These can be hooked with the VPO software in order to control things like volume, expression, swell box enclosure etc. They have analog linear potentiometers inside. The Big Gino MIDI board is able to read up to 7 analog inputs (from potentiometers) and transform those into MIDI messages that the software can than read and control the organ behavior. The potentiometers were really old and worn so I bought new ones, mounted them and connected them to the MIDI Encoder.


Stops and registration

An pipe organ can have many stops. These are the different "types of sounds" (flutes, reeds, violin-like etc.). One or more stop can be "activated" (pulled) at one time. These are controlled in the VPO software. I needed a way to control the stops in the software using some external mechanism (buttons/ rocker tabs). This part I struggled with the most. I had three attempts. The first two failed and the third one is ugly (but efficient).

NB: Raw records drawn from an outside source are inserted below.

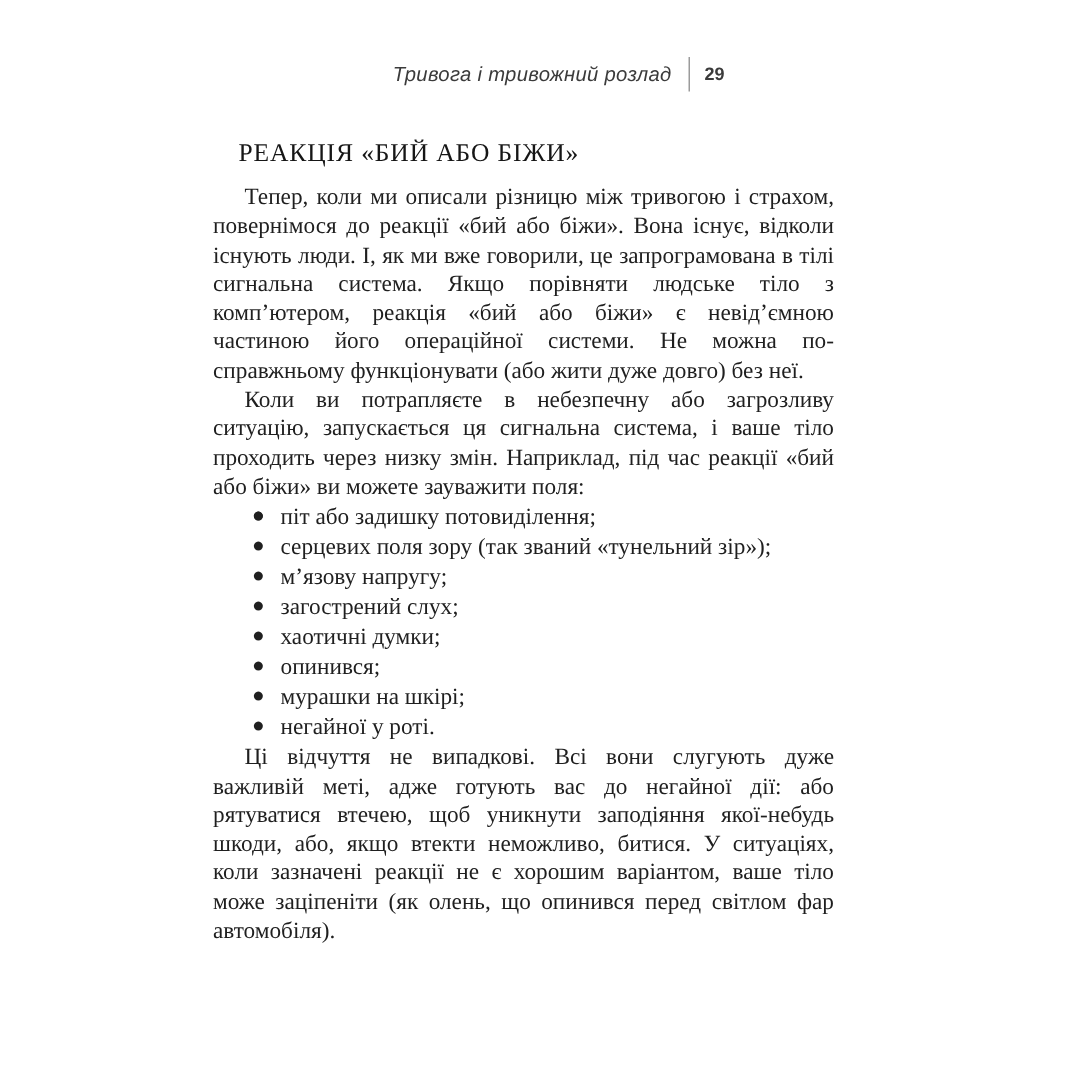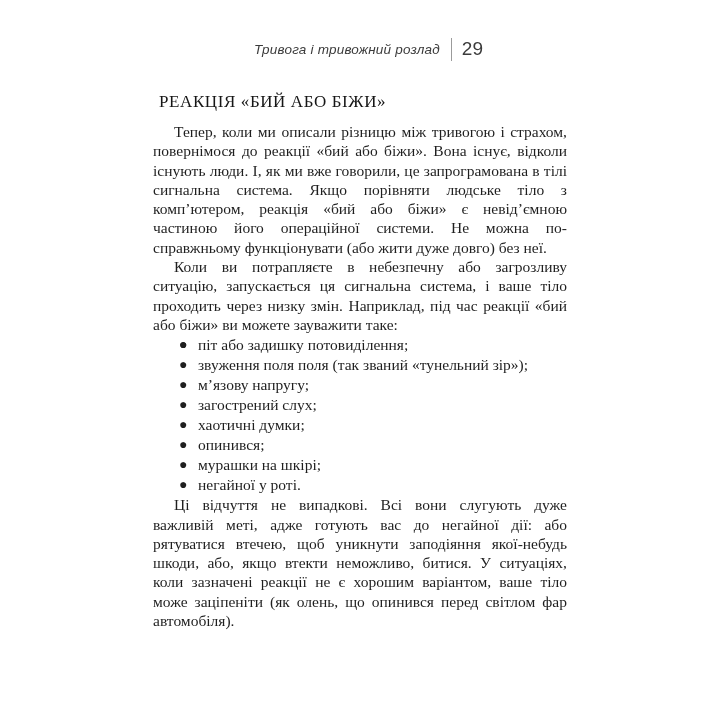--- a/index.html
+++ b/index.html
@@ -32,22 +32,23 @@
     font-size: 13.5px;
     letter-spacing: 0.2px;
   }
   .head-rule {
     width: 1px;
     height: 23px;
     background: #9b9b9b;
     margin: 0 10px 0 11px;
   }
   .page-number {
-    font-size: 19px;
+    font-size: 12px;
     font-style: normal;
+    font-weight: bold;
   }
   
   .section-title {
     position: absolute;
     left: 159px;
     top: 92px;
     margin: 0;
     font-size: 17px;
     font-weight: normal;
     letter-spacing: 0.6px;
@@ -56,21 +57,20 @@
   }
   
   .body-text {
     position: absolute;
     left: 142px;
     top: 122px;
     width: 414px;
     font-size: 15.5px;
     line-height: 19.3px;
     text-align: justify;
-    margin-left: 11px;
   }
   .body-text p {
     margin: 0;
     text-indent: 21px;
   }
   ul.symptom-list {
     list-style: none;
     margin: 1px 0 0 0;
     padding: 0;
   }
@@ -98,33 +98,33 @@
     <span class="head-rule"></span>
     <span class="page-number">29</span>
   </div>
 
   <h1 class="section-title">РЕАКЦІЯ «БИЙ АБО БІЖИ»</h1>
 
   <div class="body-text">
 
     <p>Тепер, коли ми описали різницю між тривогою і страхом, повернімося до реакції «бий або біжи». Вона існує, відколи існують люди. І, як ми вже говорили, це запрограмована в тілі сигнальна система. Якщо порівняти людське тіло з комп’ютером, реакція «бий або біжи» є невід’ємною частиною його операційної системи. Не можна по-справжньому функціонувати (або жити дуже довго) без неї.</p>
 
-    <p>Коли ви потрапляєте в небезпечну або загрозливу ситуацію, запускається ця сигнальна система, і ваше тіло проходить через низку змін. Наприклад, під час реакції «бий або біжи» ви можете зауважити таке:</p>
+    <p>Коли ви потрапляєте в небезпечну або загрозливу ситуацію, запускається ця сигнальна система, і ваше тіло проходить через низку змін. Наприклад, під час реакції «бий або біжи» ви можете зауважити поля:</p>
 
     <ul class="symptom-list">
       <li>
         <span class="bullet">●</span>
       </li>
       <li>
         <span class="bullet">●</span>
         <span>піт або задишку потовиділення;</span>
       </li>
       <li>
         <span class="bullet">●</span>
-        <span>звуження поля поля (так званий «тунельний зір»);</span>
+        <span>серцевих поля зору (так званий «тунельний зір»);</span>
       </li>
       <li>
         <span class="bullet">●</span>
         <span>м’язову напругу;</span>
       </li>
       <li>
         <span class="bullet">●</span>
         <span>загострений слух;</span>
       </li>
       <li>

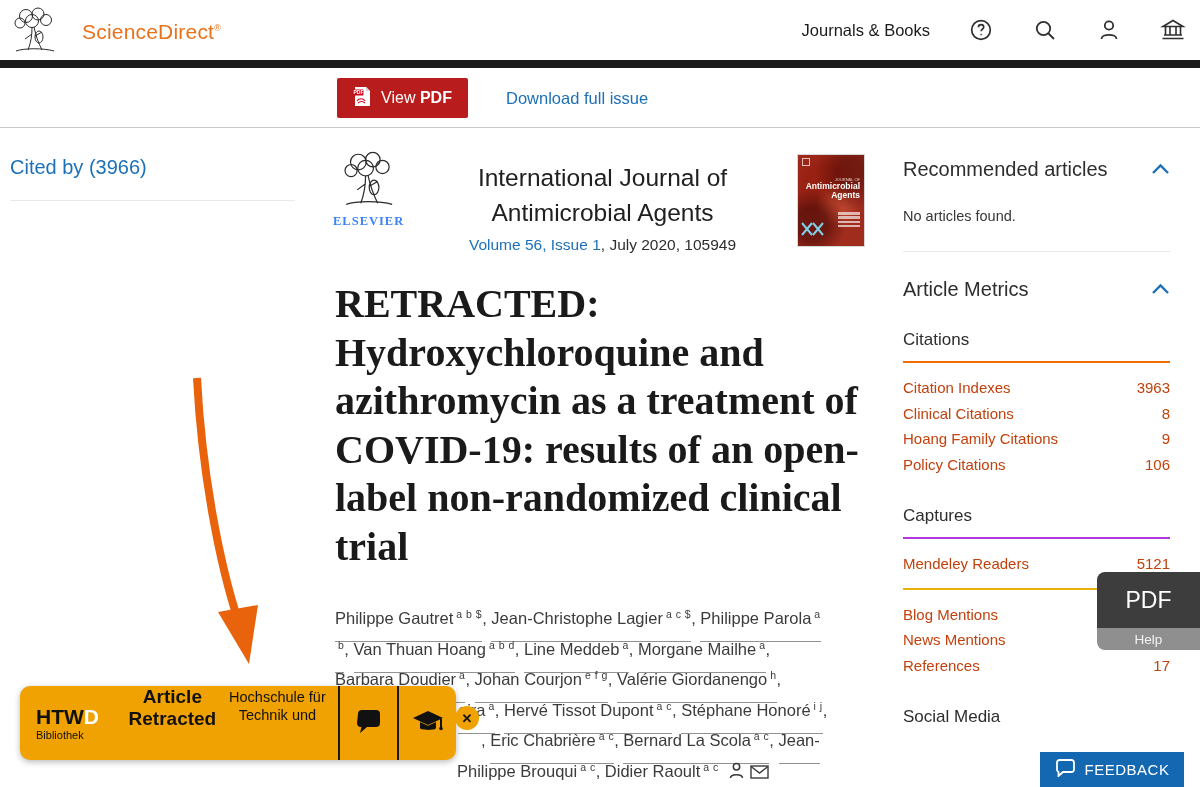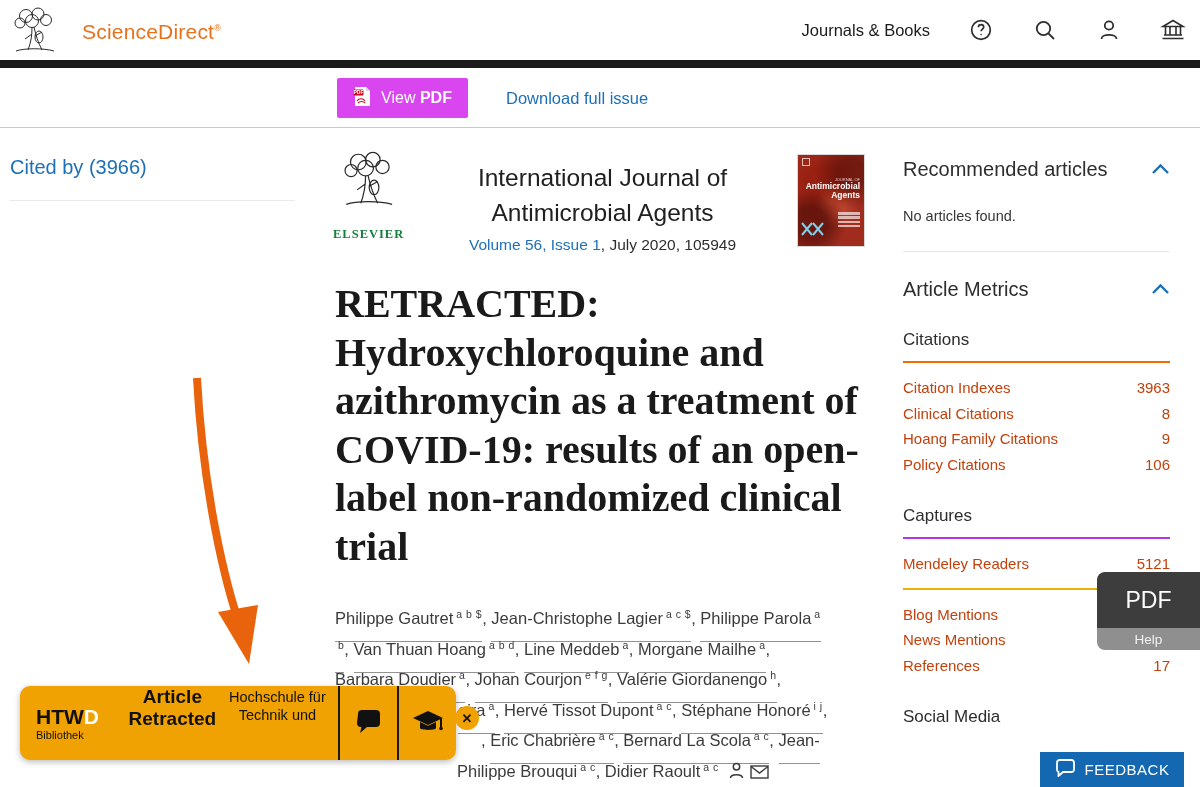--- a/index.html
+++ b/index.html
@@ -13,32 +13,32 @@
   .brand { position:absolute; left:12px; top:6px; display:flex; align-items:center; gap:26px; }
   .brand-name { font-size:21px; color:#e9711c; letter-spacing:.2px; }
   .brand-name sup { font-size:9px; }
   .header-right { position:absolute; right:14px; top:0; height:60px; display:flex; align-items:center; gap:38px; }
   .nav-link { font-size:16.5px; color:#1b1b1b; }
   .hicon { width:26px; height:26px; display:flex; align-items:center; justify-content:center; cursor:pointer; }
   .blackbar { position:absolute; left:0; top:60px; width:1200px; height:8px; background:#1b1b1b; }
   
   .toolbar { position:absolute; left:0; top:68px; width:1200px; height:60px; background:#fff; border-bottom:1px solid #c9c9c9; }
   .viewpdf {
-    position:absolute; left:337px; top:10px; width:131px; height:40px; background:#d946ef;
+    position:absolute; left:337px; top:10px; width:131px; height:40px; background:#b91c1c;
     border:none; border-radius:2px; display:flex; align-items:center; justify-content:center; gap:9px;
     color:#fff; font-size:16px; cursor:pointer; font-family:inherit;
   }
   .viewpdf b { font-weight:700; }
   .download-link { position:absolute; left:506px; top:21px; font-size:16.5px; color:#1d70b8; text-decoration:none; cursor:pointer; }
   
   .citedby { position:absolute; left:10px; top:156px; font-size:20px; color:#1d70b8; text-decoration:none; cursor:pointer; }
   .left-divider { position:absolute; left:10px; top:200px; width:285px; height:1px; background:#e9e9e9; }
   
   .elsevier-logo { position:absolute; left:333px; top:150px; width:70px; text-align:center; }
-  .elsevier-word { font-family:"Liberation Serif", serif; font-weight:700; color:#15803d; font-size:12.5px; letter-spacing:1px; margin-top:15px; }
+  .elsevier-word { font-family:"Liberation Serif", serif; font-weight:700; color:#3b82f6; font-size:12.5px; letter-spacing:1px; margin-top:2px; }
   .journal-head { position:absolute; left:425px; top:160px; width:355px; text-align:center; }
   .journal-title { font-size:24.5px; line-height:35px; color:#202020; }
   .journal-issue { margin-top:6px; font-size:15.5px; color:#2e2e2e; }
   .journal-issue a { color:#1d70b8; text-decoration:none; cursor:pointer; }
   .cover { position:absolute; left:797px; top:154px; width:68px; height:93px; border:1px solid #d8d8d8; cursor:pointer;
     background:
       radial-gradient(circle at 20% 75%, rgba(60,5,2,.55) 0 18%, transparent 40%),
       radial-gradient(circle at 80% 20%, rgba(70,8,4,.5) 0 15%, transparent 40%),
       radial-gradient(circle at 60% 55%, rgba(214,90,60,.5) 0 12%, transparent 35%),
       radial-gradient(circle at 35% 30%, rgba(150,30,15,.8) 0 20%, transparent 50%),

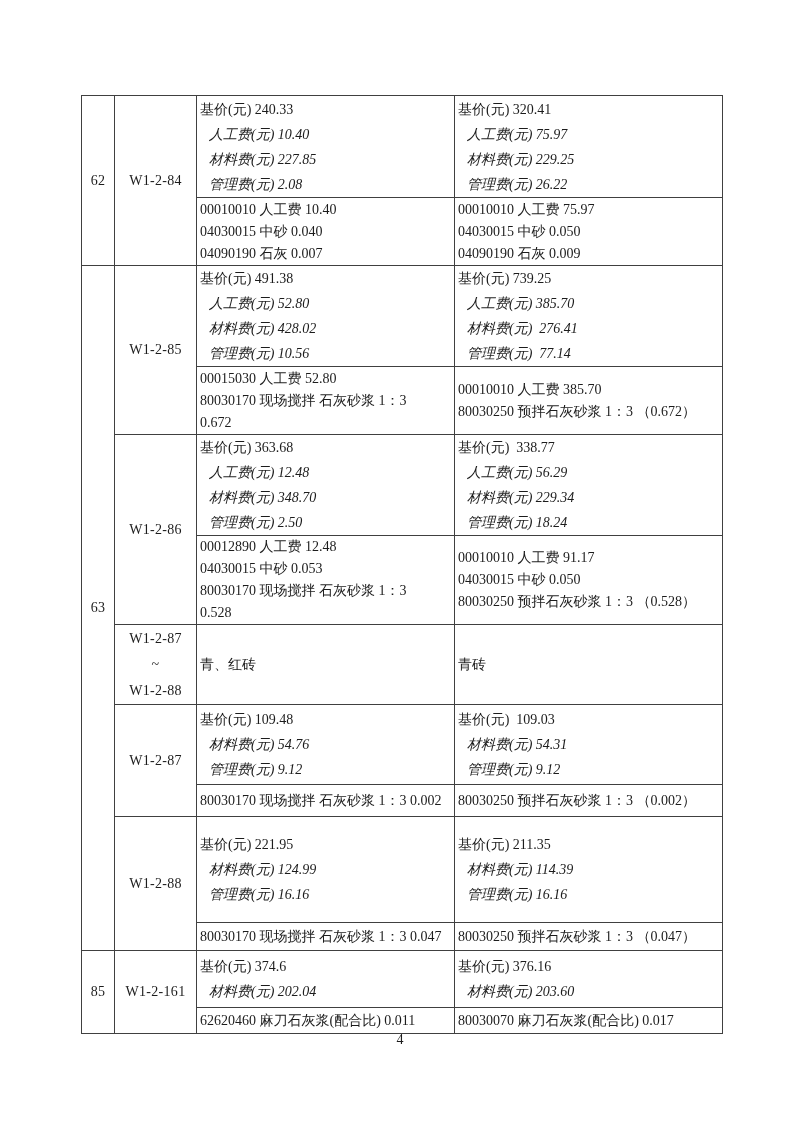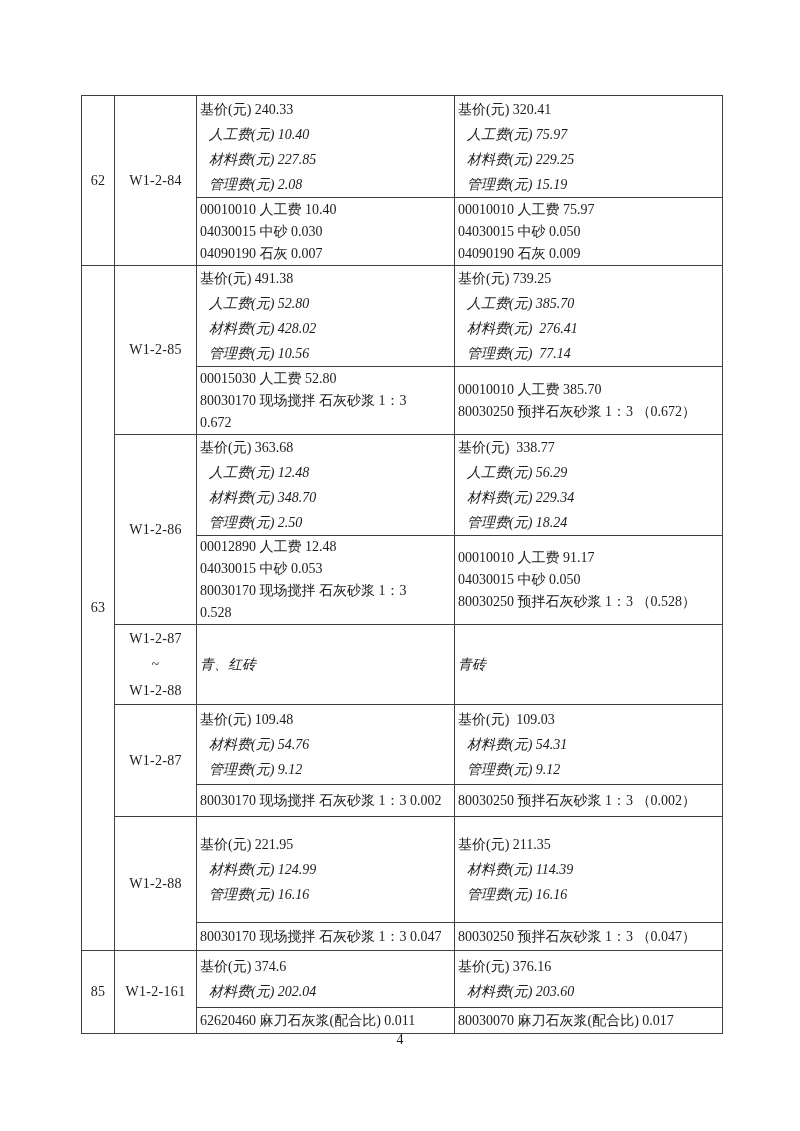--- a/index.html
+++ b/index.html
@@ -33,21 +33,21 @@
   }
   .no-cell, .code-cell {
     text-align: center;
     letter-spacing: 0.3px;
   }
   .code-cell .line { line-height: 26px; white-space: pre; text-align: center; }
   .data-cell { padding-left: 3px; margin-top: 13px; }
   .data-cell .line { line-height: 25px; white-space: pre; }
   .data-cell.detail .line { line-height: 22px; font-family: Liberation Serif, serif; }
   .data-cell.price .line:not(:first-child) { padding-left: 9px; font-style: italic; }
-  .label-cell span { white-space: pre; font-style: italic; }
+  .label-cell span { white-space: pre; }
   .footer {
     position: absolute;
     top: 1032px;
     left: 0;
     width: 800px;
     text-align: center;
     font-size: 14px;
   }
 </style>
 </head>
@@ -69,27 +69,27 @@
         <td class="data-cell price" style="height:102px">
             <div class="line">基价(元) 240.33</div>
             <div class="line">人工费(元) 10.40</div>
             <div class="line">材料费(元) 227.85</div>
             <div class="line">管理费(元) 2.08</div>
           </td>
         <td class="data-cell price">
             <div class="line">基价(元) 320.41</div>
             <div class="line">人工费(元) 75.97</div>
             <div class="line">材料费(元) 229.25</div>
-            <div class="line">管理费(元) 15.19</div>
+            <div class="line">管理费(元) 26.22</div>
           </td>
       </tr>
       <tr>
         <td class="data-cell detail" style="height:68px">
             <div class="line">00010010 人工费 10.40</div>
-            <div class="line">04030015 中砂 0.030</div>
+            <div class="line">04030015 中砂 0.040</div>
             <div class="line">04090190 石灰 0.007</div>
           </td>
         <td class="data-cell detail">
             <div class="line">00010010 人工费 75.97</div>
             <div class="line">04030015 中砂 0.050</div>
             <div class="line">04090190 石灰 0.009</div>
           </td>
       </tr>
 
       <tr>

I have to mention that I was very stubborn and wanted to push physical buttons for activating the stops as opposed to touching some glossy touch screen. Here's what I did in short:

Attempt No. 1

Many people were using Novation Launchpads to control the stops. These can be configured to emit MIDI messages to the software that control the stops. Pushing a button on the Launchpad is equivalent to pulling a stop on the virtual organ. They light up when the stop is activates. Colors are configurable. So I bought a second hand Novation Launchpad.

The stops are labeled on the organ so I needed a way to label them on the Launchpad. I bought some transparent sheets and "glued" them with Velcro that I stuck on the Launchpad. I printed the names of the stops on a sheet. Each organ sample set has it's own stops/ disposition of stops, so for each organ such a sheet needs to be printed.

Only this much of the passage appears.